En deux jours, les messages ont été vus plus de 215 millions de fois. Certains des messages viraux contenaient également des propos haineux, comme ceux suggérant que la fusillade de samedi était un complot du peuple juif.
«Les algorithmes prennent les contenus les plus farfelus et les amplifient de manière exponentielle jusqu'à ce que le monde numérique tout entier soit inondé de conspirationnisme, de désinformation et de haine», a déploré M. Ahmed.
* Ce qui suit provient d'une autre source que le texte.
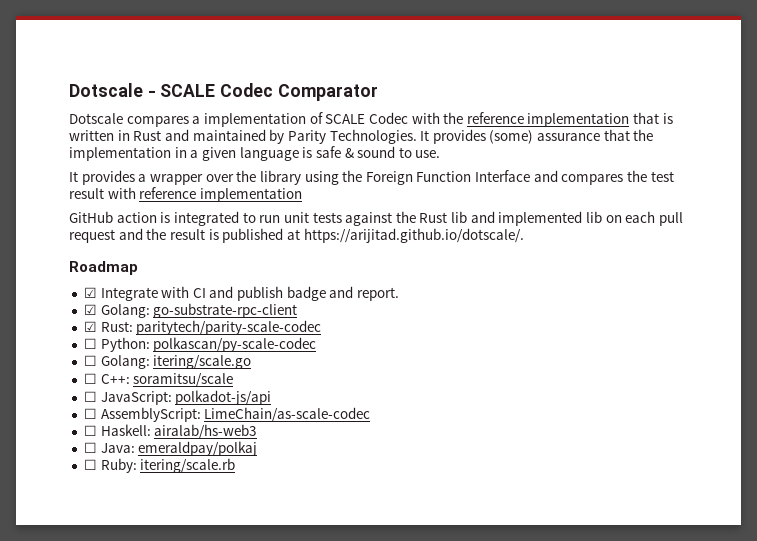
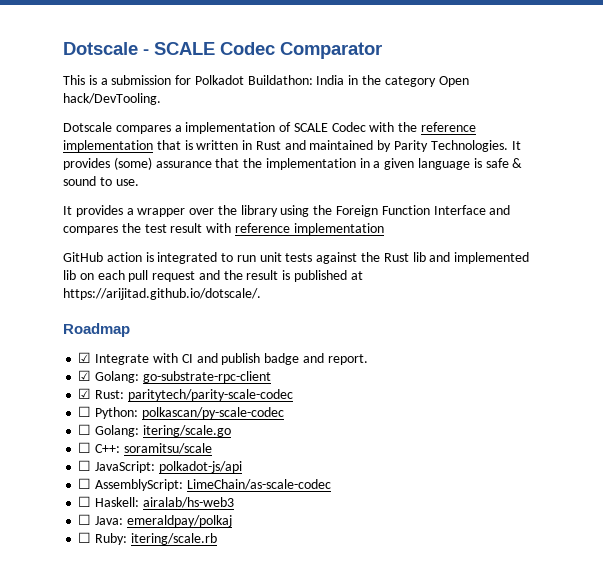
+ This is a submission for Polkadot Buildathon: India in the category Open hack/DevTooling.

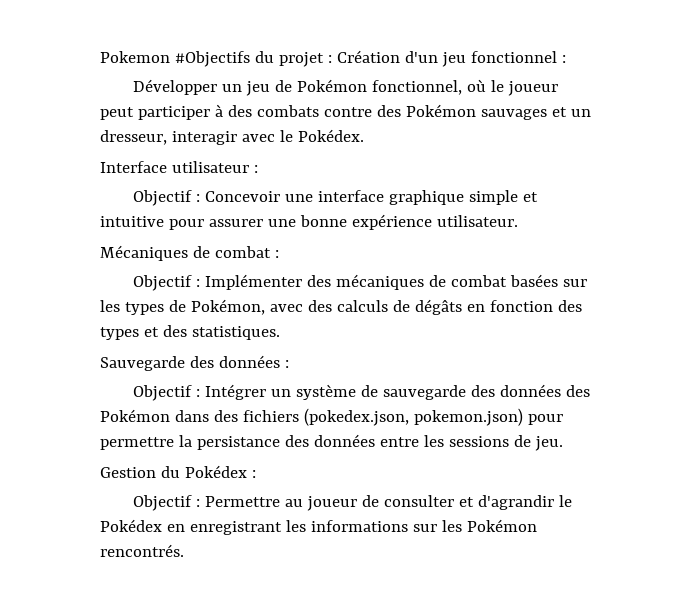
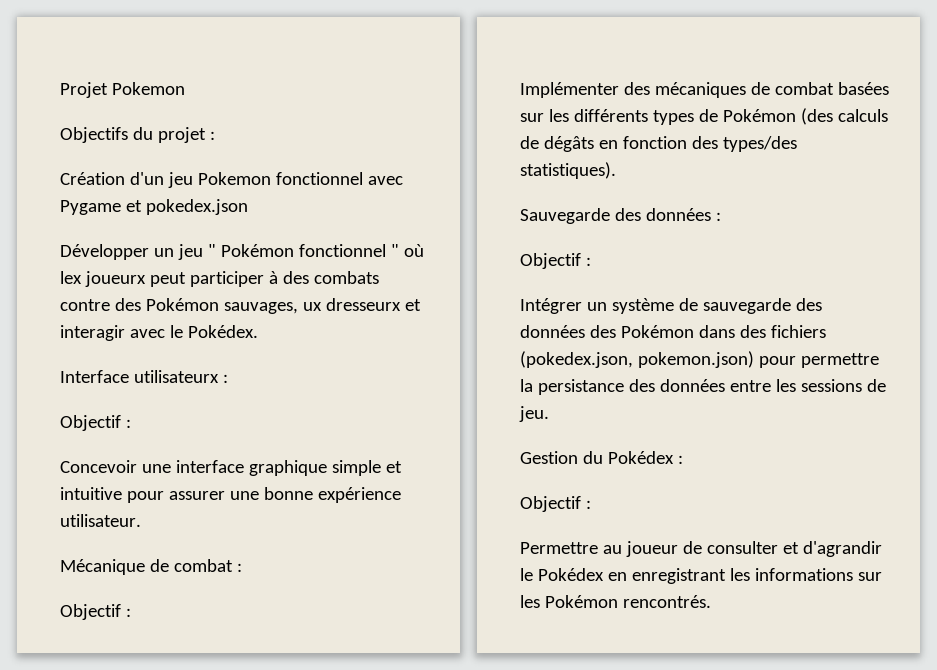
- Pokemon #Objectifs du projet : Création d'un jeu fonctionnel :
- Développer un jeu de Pokémon fonctionnel, où le joueur peut participer à des combats contre des Pokémon sauvages et un dresseur, interagir avec le Pokédex.
+ Projet Pokemon
+ Objectifs du projet :
+ Création d'un jeu Pokemon fonctionnel avec Pygame et pokedex.json
+ Développer un jeu " Pokémon fonctionnel " où lex joueurx peut participer à des combats contre des Pokémon sauvages, ux dresseurx et interagir avec le Pokédex.
- Interface utilisateur :
- Objectif : Concevoir une interface graphique simple et intuitive pour assurer une bonne expérience utilisateur.
+ Interface utilisateurx :
+ Objectif :
+ Concevoir une interface graphique simple et intuitive pour assurer une bonne expérience utilisateur.
- Mécaniques de combat :
- Objectif : Implémenter des mécaniques de combat basées sur les types de Pokémon, avec des calculs de dégâts en fonction des types et des statistiques.
+ Mécanique de combat :
+ Objectif :
+ Implémenter des mécaniques de combat basées sur les différents types de Pokémon (des calculs de dégâts en fonction des types/des statistiques).
  Sauvegarde des données :
- Objectif : Intégrer un système de sauvegarde des données des Pokémon dans des fichiers (pokedex.json, pokemon.json) pour permettre la persistance des données entre les sessions de jeu.
+ Objectif :
+ Intégrer un système de sauvegarde des données des Pokémon dans des fichiers (pokedex.json, pokemon.json) pour permettre la persistance des données entre les sessions de jeu.
  Gestion du Pokédex :
- Objectif : Permettre au joueur de consulter et d'agrandir le Pokédex en enregistrant les informations sur les Pokémon rencontrés.
+ Objectif :
+ Permettre au joueur de consulter et d'agrandir le Pokédex en enregistrant les informations sur les Pokémon rencontrés.

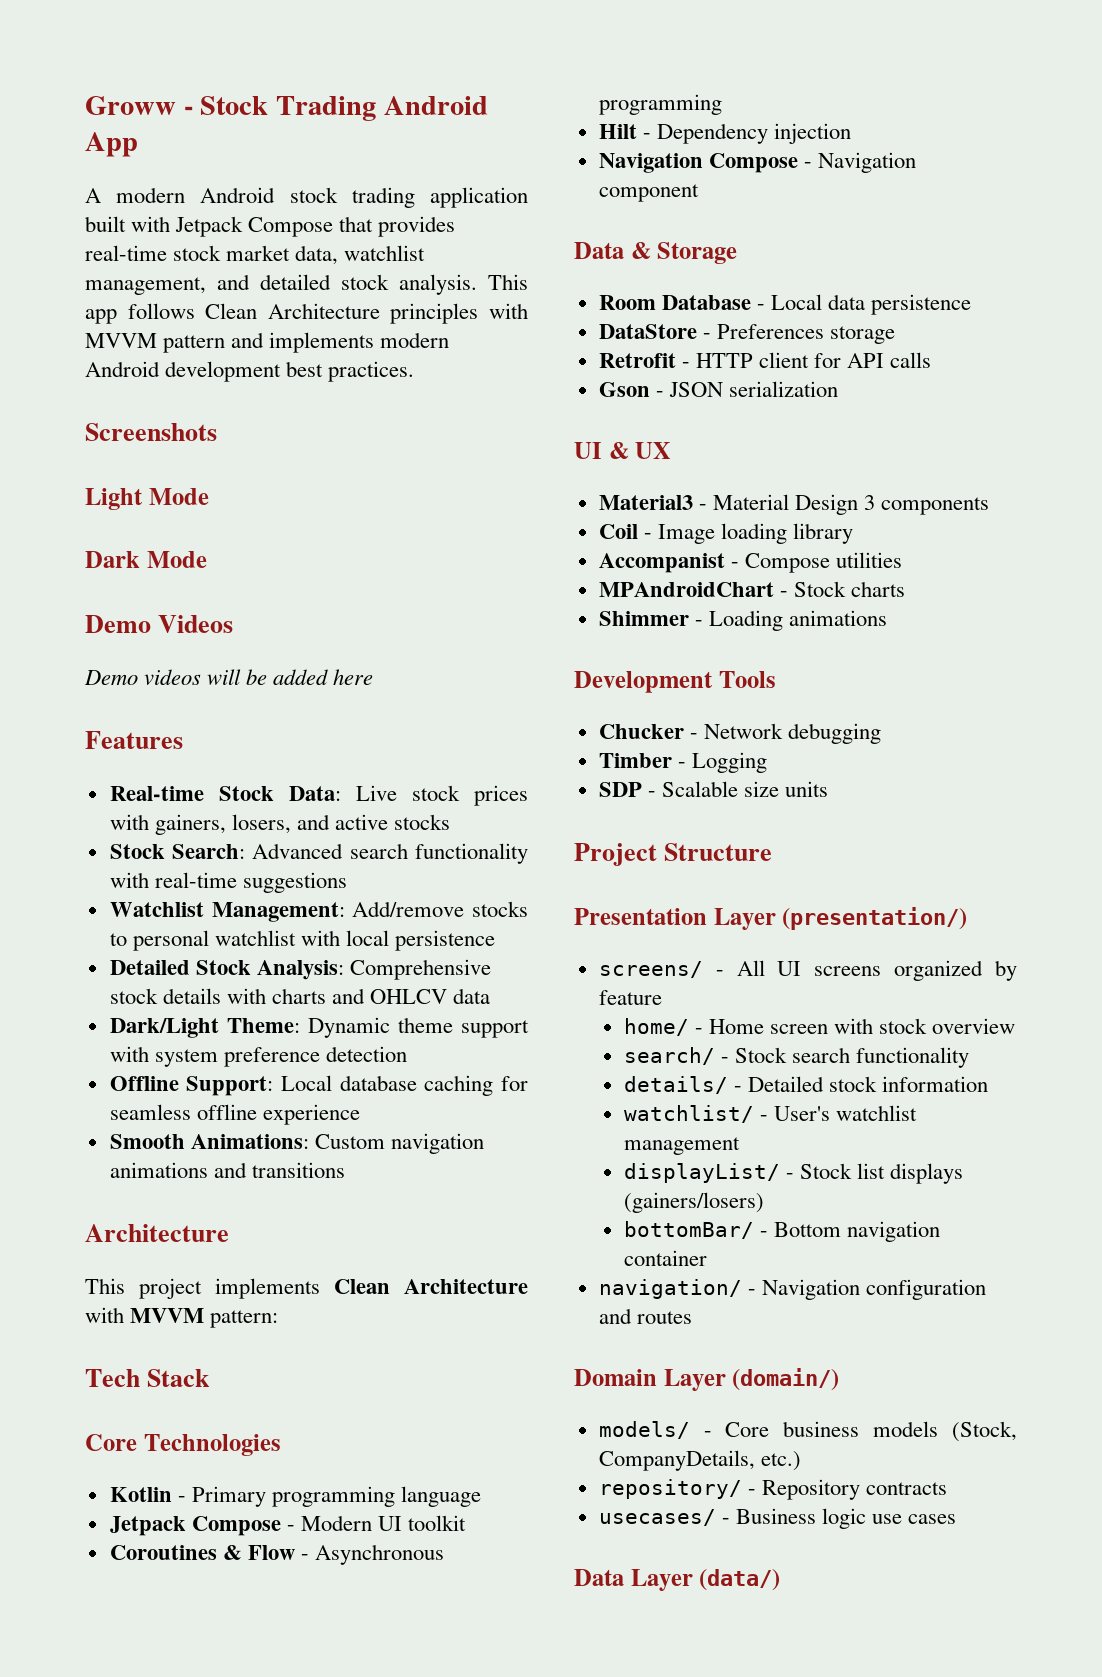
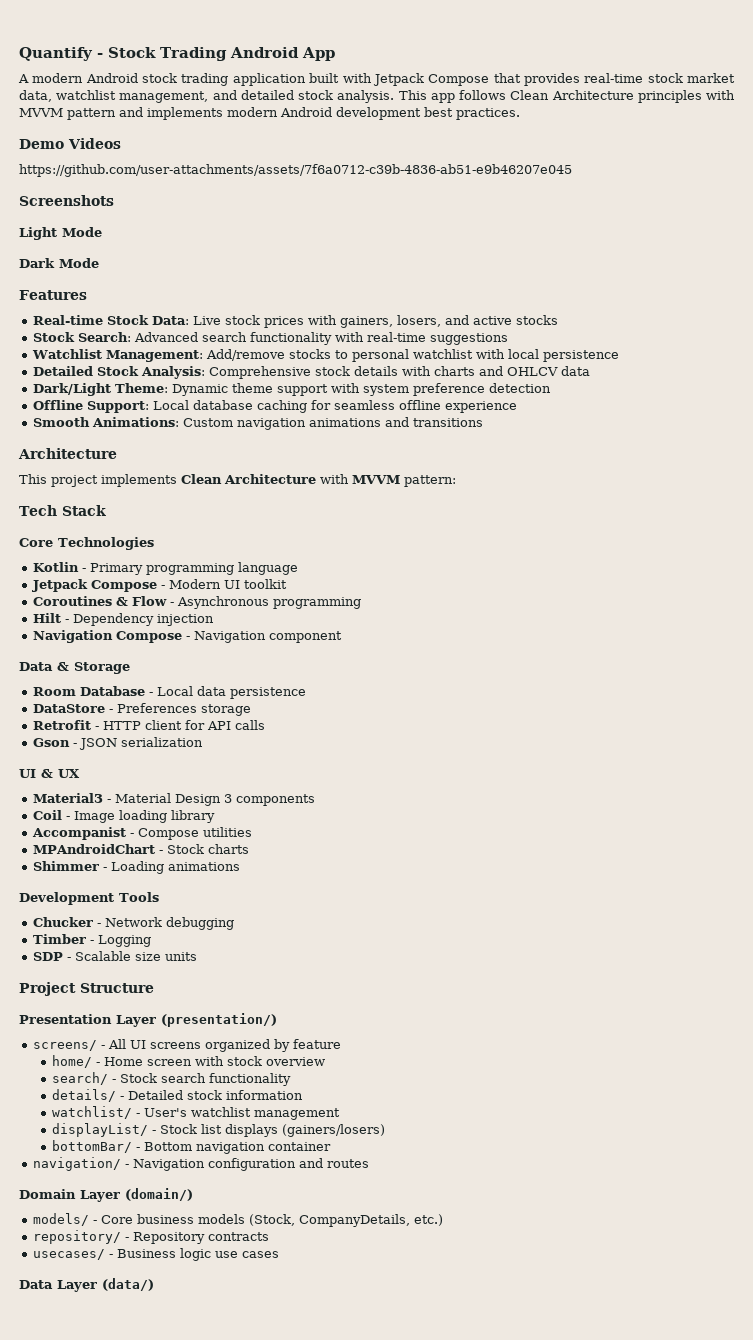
- Groww - Stock Trading Android App
+ Quantify - Stock Trading Android App
+ Demo Videos
+ https://github.com/user-attachments/assets/7f6a0712-c39b-4836-ab51-e9b46207e045
- Demo Videos
- Demo videos will be added here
En conséquence, les gens semblent penser qu'ils ne peuvent combattre les mensonges que par d'autres mensonges.
Les médias d'État russes et certains influenceurs pro-Kremlin s'emparent déjà de la fusillade en diffusant des contenus accusant les démocrates d'être responsables de ce qui s'est passé ou en remettant en question les explications des autorités, sur la base de messages récents publiés par des utilisateurs ayant des liens avec la Russie.
On pourrait presque penser qu'ils ont laissé faire et qu'ils se sont ensuite débarrassés du type parce que les morts ne racontent pas d'histoires», a écrit John Mark Dougan, un ancien adjoint du shérif de Floride devenu influenceur en ligne et qui rédige désormais des contenus pro-Kremlin.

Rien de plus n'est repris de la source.